MatrixDB Performance FAQ

This document records common performance optimization-related issues in MatrixDB.

1 Java stress test report Connection timed out


JDBC query stress test, concurrency 50, the connection pool uses Alibaba's druid.
The response time is stable within 2.5 minutes, and then the response time becomes longer. Master begins to experience the following error: ERROR "failed to acquire resources on one or more segments", "can not connect to server: Connection timed out".
Segment None error/panic log

Problem Analysis

A distributed database will have a large amount of TCP/UDP data transmission, and each transmission will use a different port number. These port numbers or connections are routed at one time (connection conn) in the eyes of the OS.
The system parameter nf_conntrack_max means that the number of routing information that OS can maintain at the maximum at the same time.
Since multiple virtual machines are on a physical machine in this case, the virtual network should use NAT. This way, when a large number of concurrent queries come at the same time, the virtual routing information will increase rapidly, which may cross the nf_conntrack_max threshold in a short time, which will cause the network card to actively discard packages that cannot be processed.

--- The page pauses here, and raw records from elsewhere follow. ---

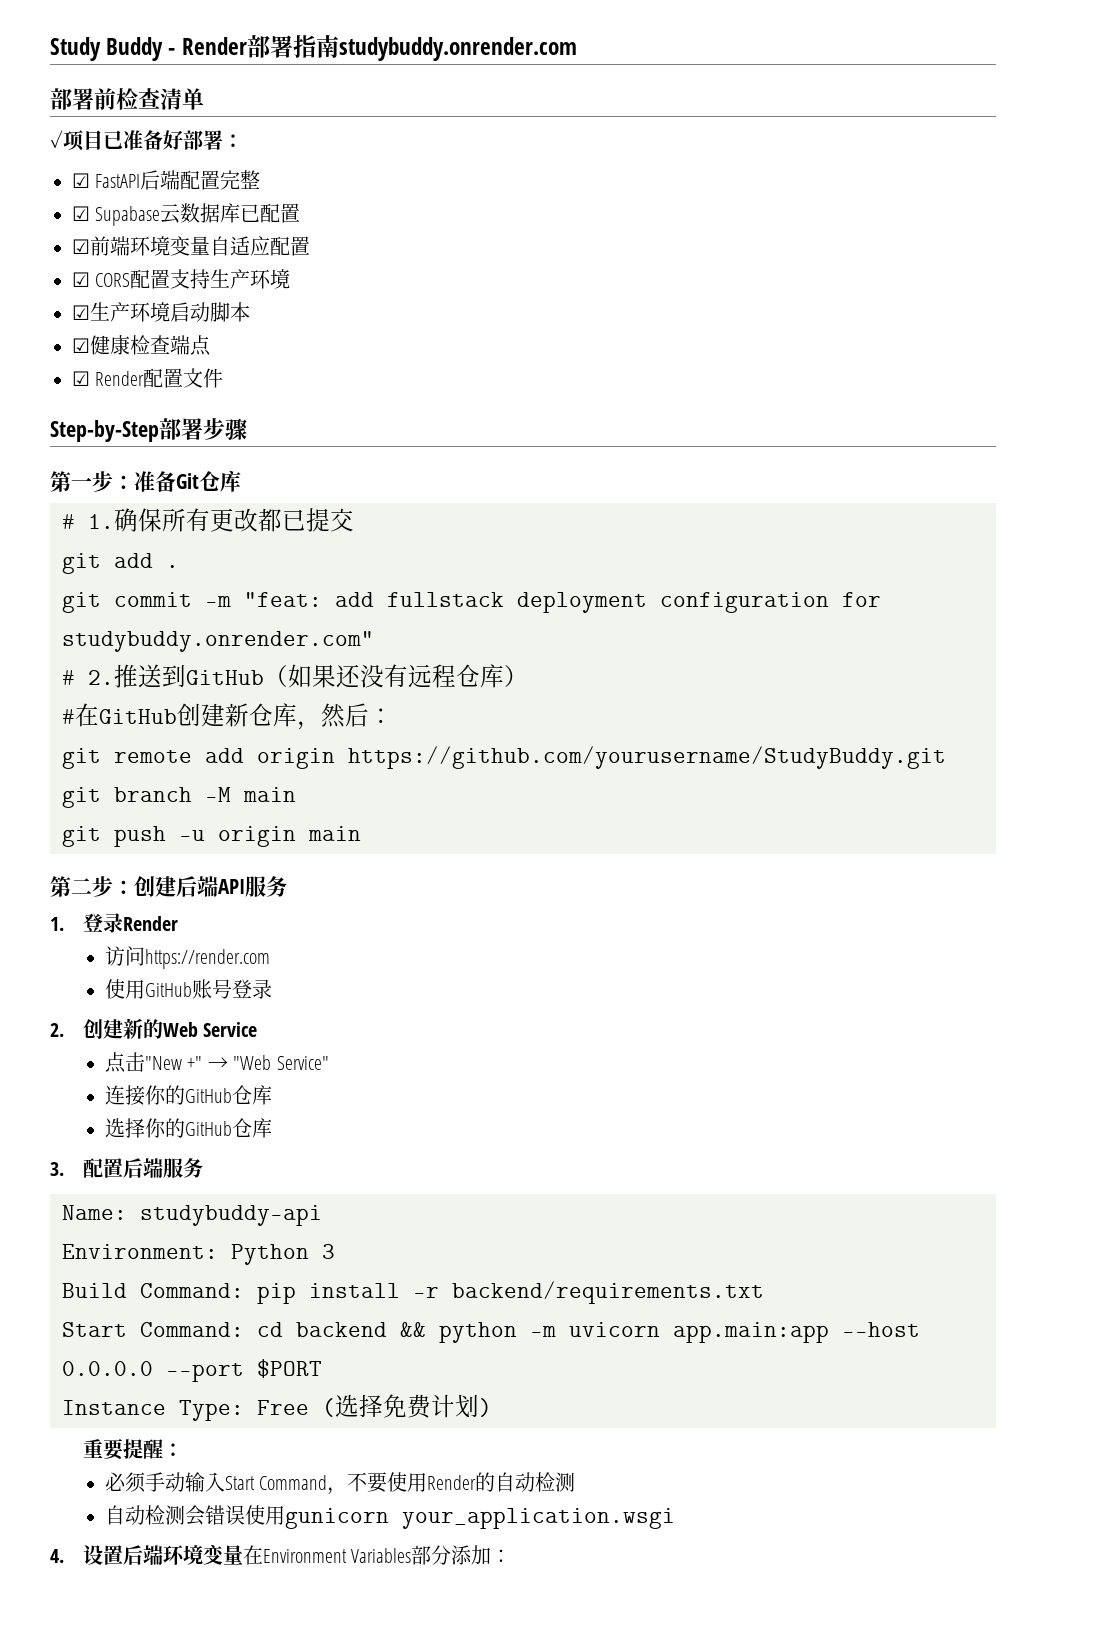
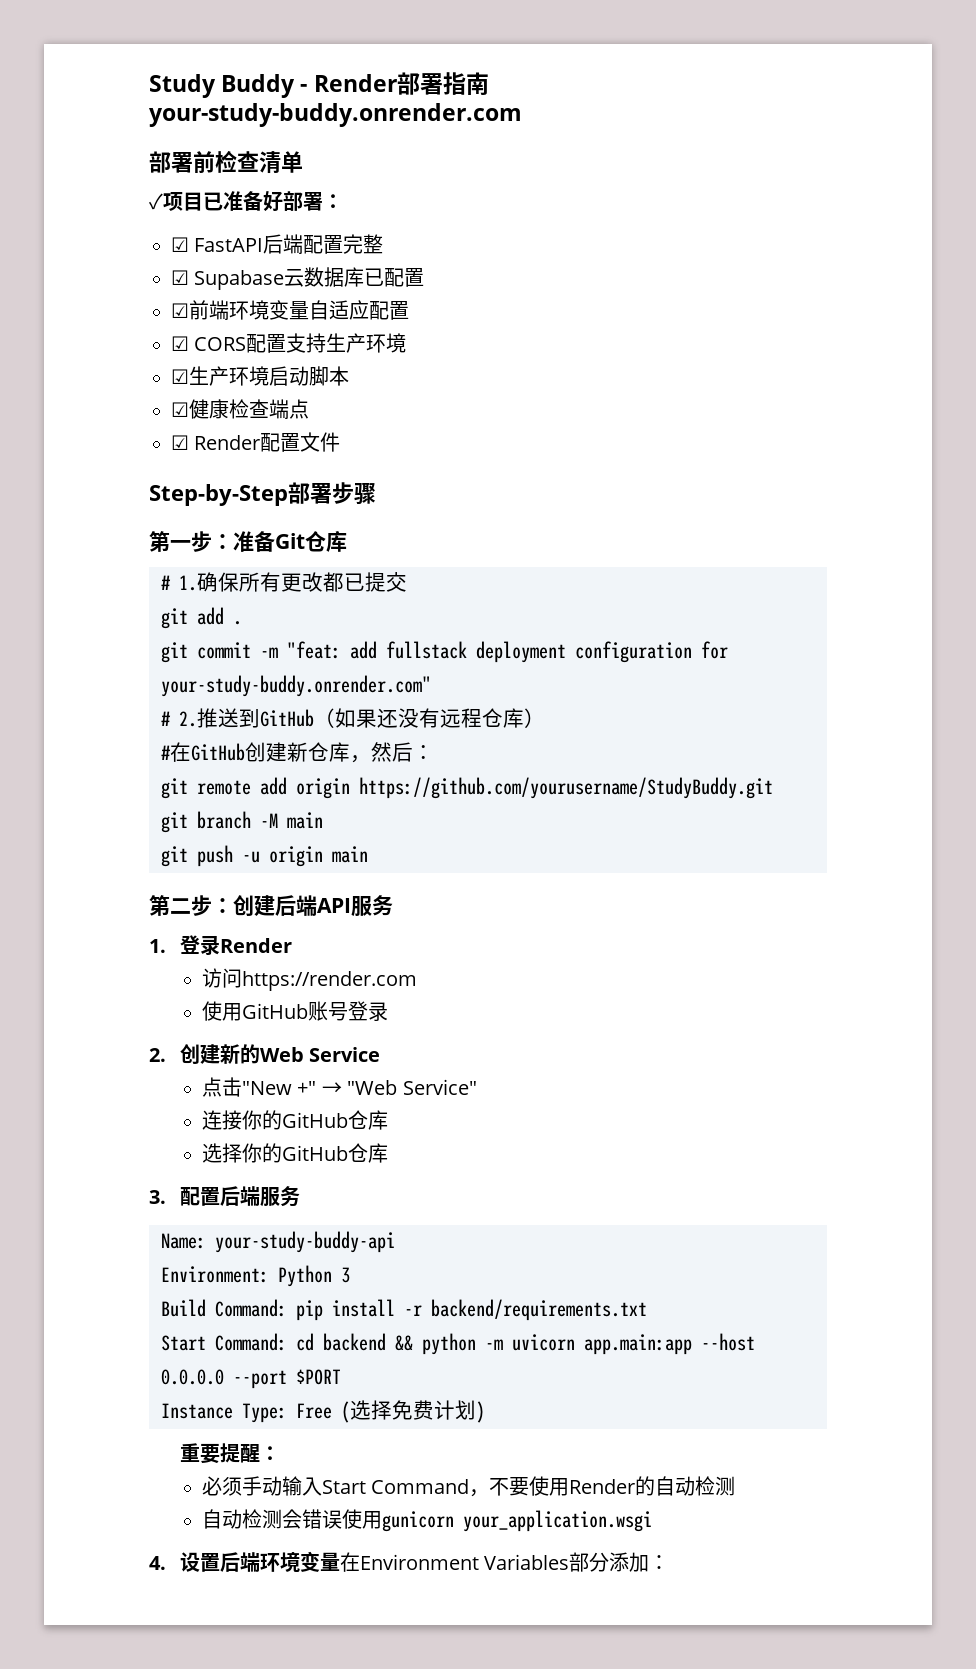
- Study Buddy - Render部署指南studybuddy.onrender.com
+ Study Buddy - Render部署指南your-study-buddy.onrender.com
- git commit -m "feat: add fullstack deployment configuration for studybuddy.onrender.com"
+ git commit -m "feat: add fullstack deployment configuration for your-study-buddy.onrender.com"
- Name: studybuddy-api
+ Name: your-study-buddy-api

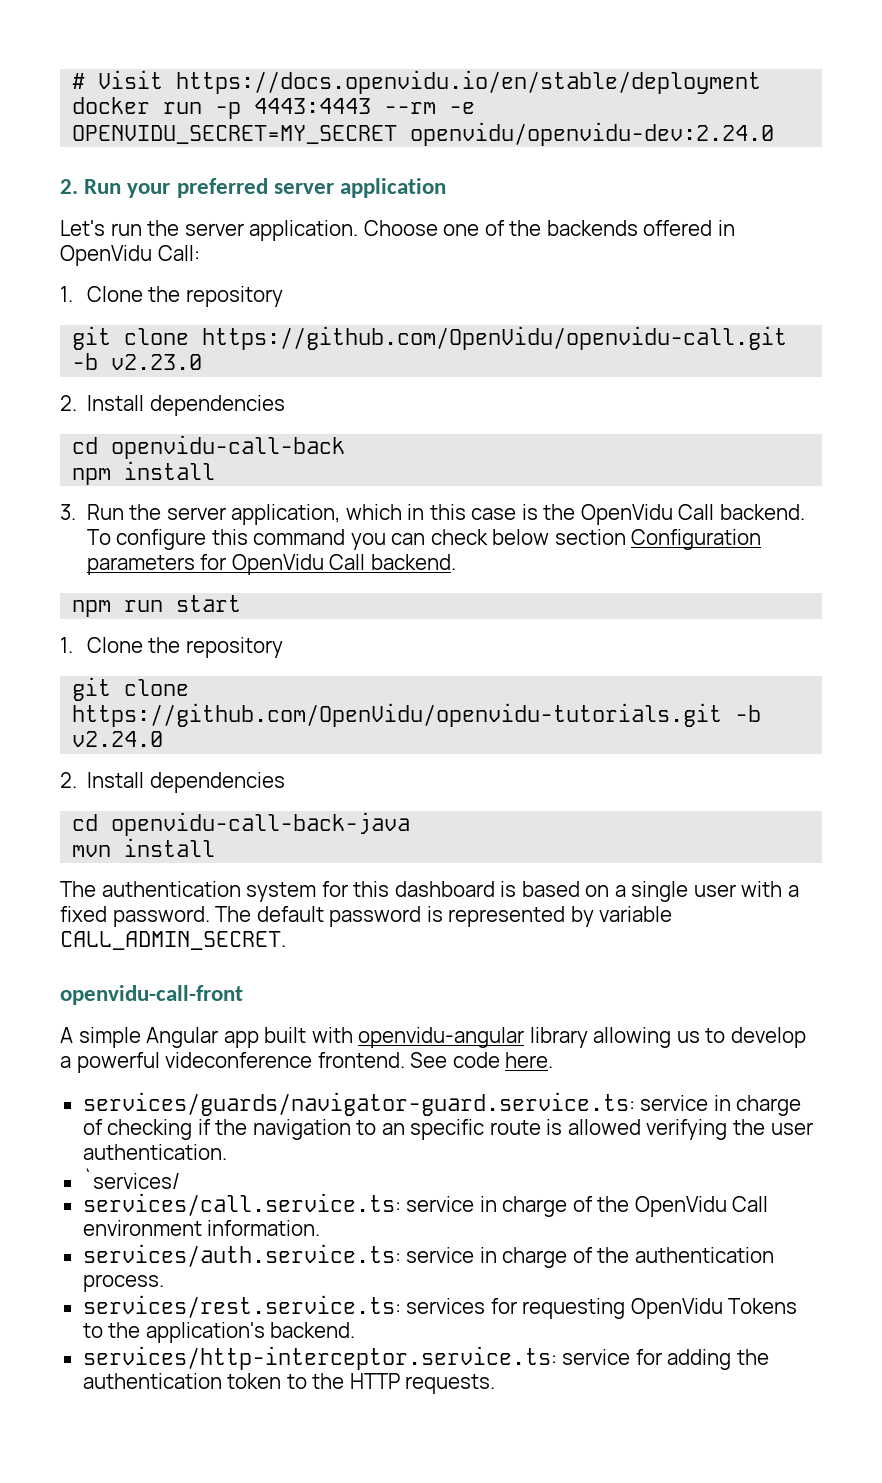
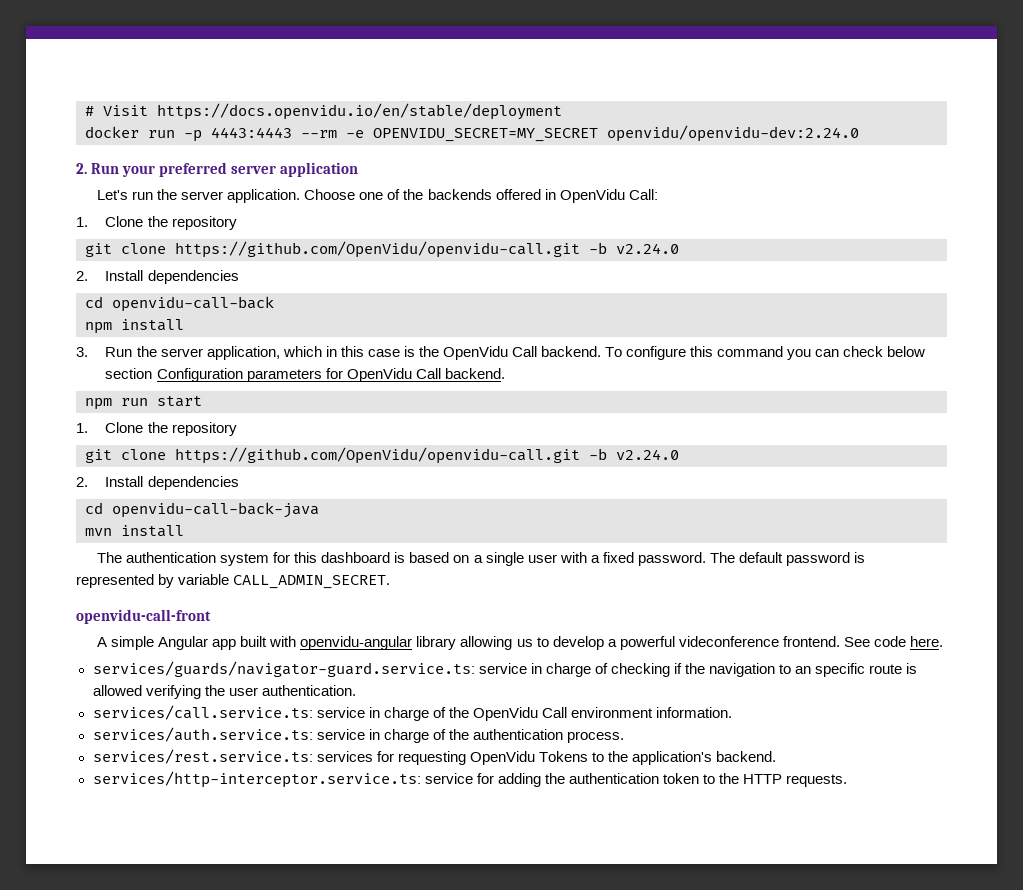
  Choose one of the backends offered in OpenVidu Call:
  1. Clone the repository
- git clone https://github.com/OpenVidu/openvidu-call.git -b v2.23.0
+ git clone https://github.com/OpenVidu/openvidu-call.git -b v2.24.0
  npm run start
  1. Clone the repository
- git clone https://github.com/OpenVidu/openvidu-tutorials.git -b v2.24.0
+ git clone https://github.com/OpenVidu/openvidu-call.git -b v2.24.0
- `services/

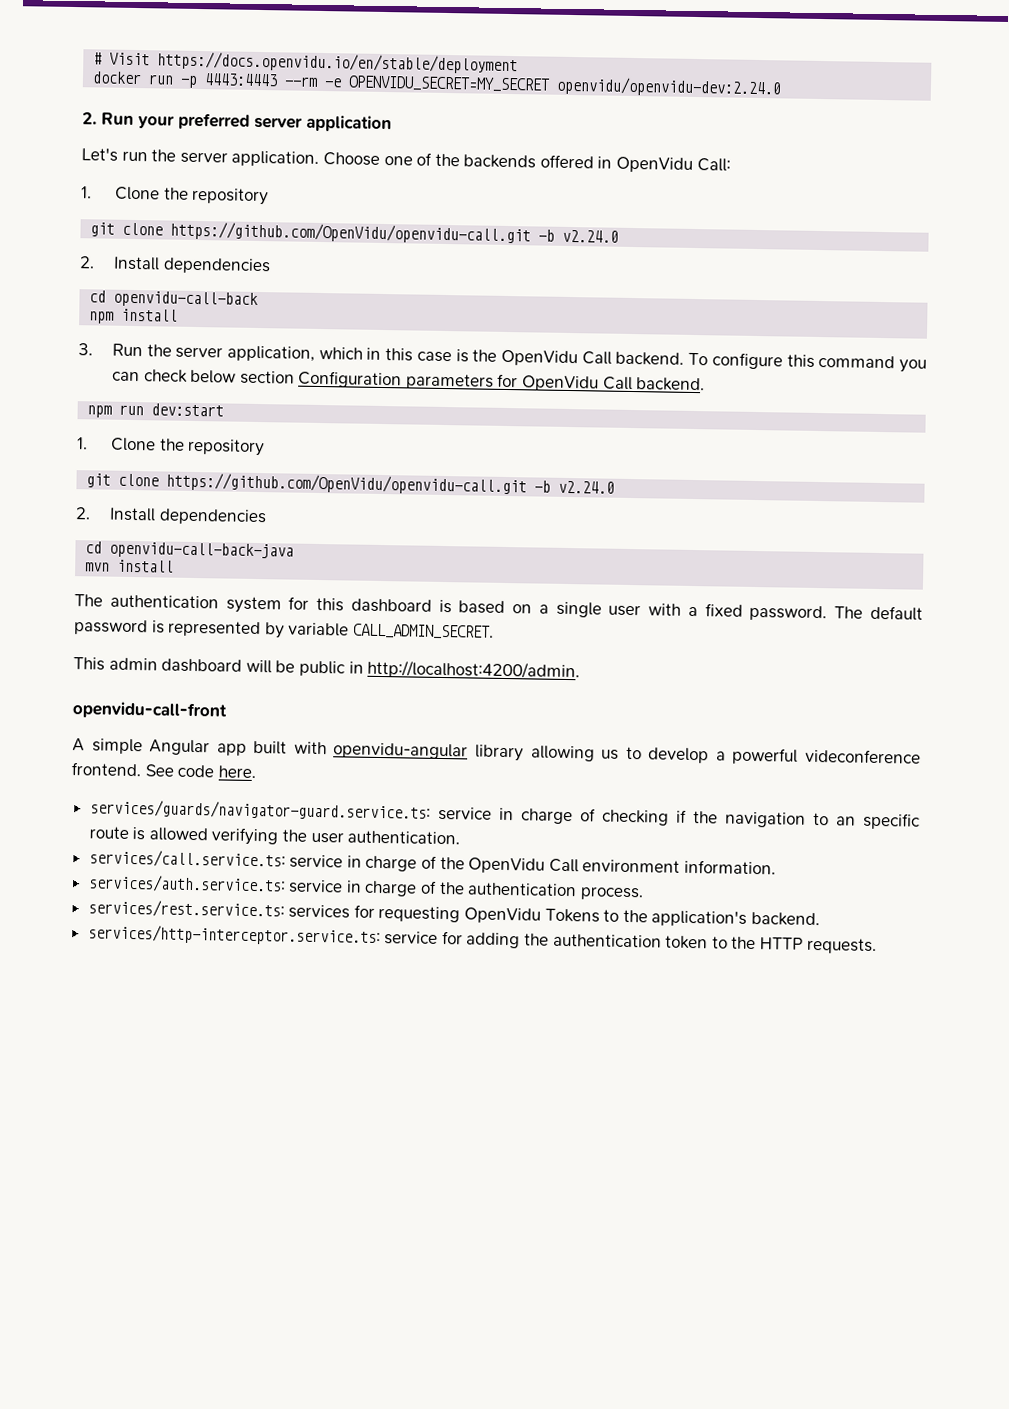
- npm run start
+ npm run dev:start
+ This admin dashboard will be public in http://localhost:4200/admin.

This can also explain the larger the concurrent query, the more likely it is to lose packets.

Solution

Modify kernel parameters:

sudo sysctl net.netfilter.nf_conntrack_buckets=262144
sudo sysctl net.netfilter.nf_conntrack_max=1048576

2 SQL query motion operator takes time


In the query execution plan, it was found that the motion operator was expensive.

Problem Analysis

The business environment may be a cloud environment. The cloud environment is inefficient in UDP processing, which may lead to high UDF latency or high packet loss probability, indirectly leading to a longer UDF data transmission time.
In addition, the user log level may be set to higher levels such as debug5, and the UDP transmission efficiency will also be affected during the process of large amounts of log output.

Solution

  1. Switch TCP interconnect.
  2. Turn on ic proxy.
  3. Adjust log level

3 The client returns a large amount of data for a long time


Problem Description

It takes a long time to return large amounts of data when using PSQL clients or other clients.

Solution

Set the FETCH_COUNT parameter before querying to limit the number of data rows returned at one time.

postgres=# \set FETCH_COUNT 200
postgres=# SELECT *  FROM test_table;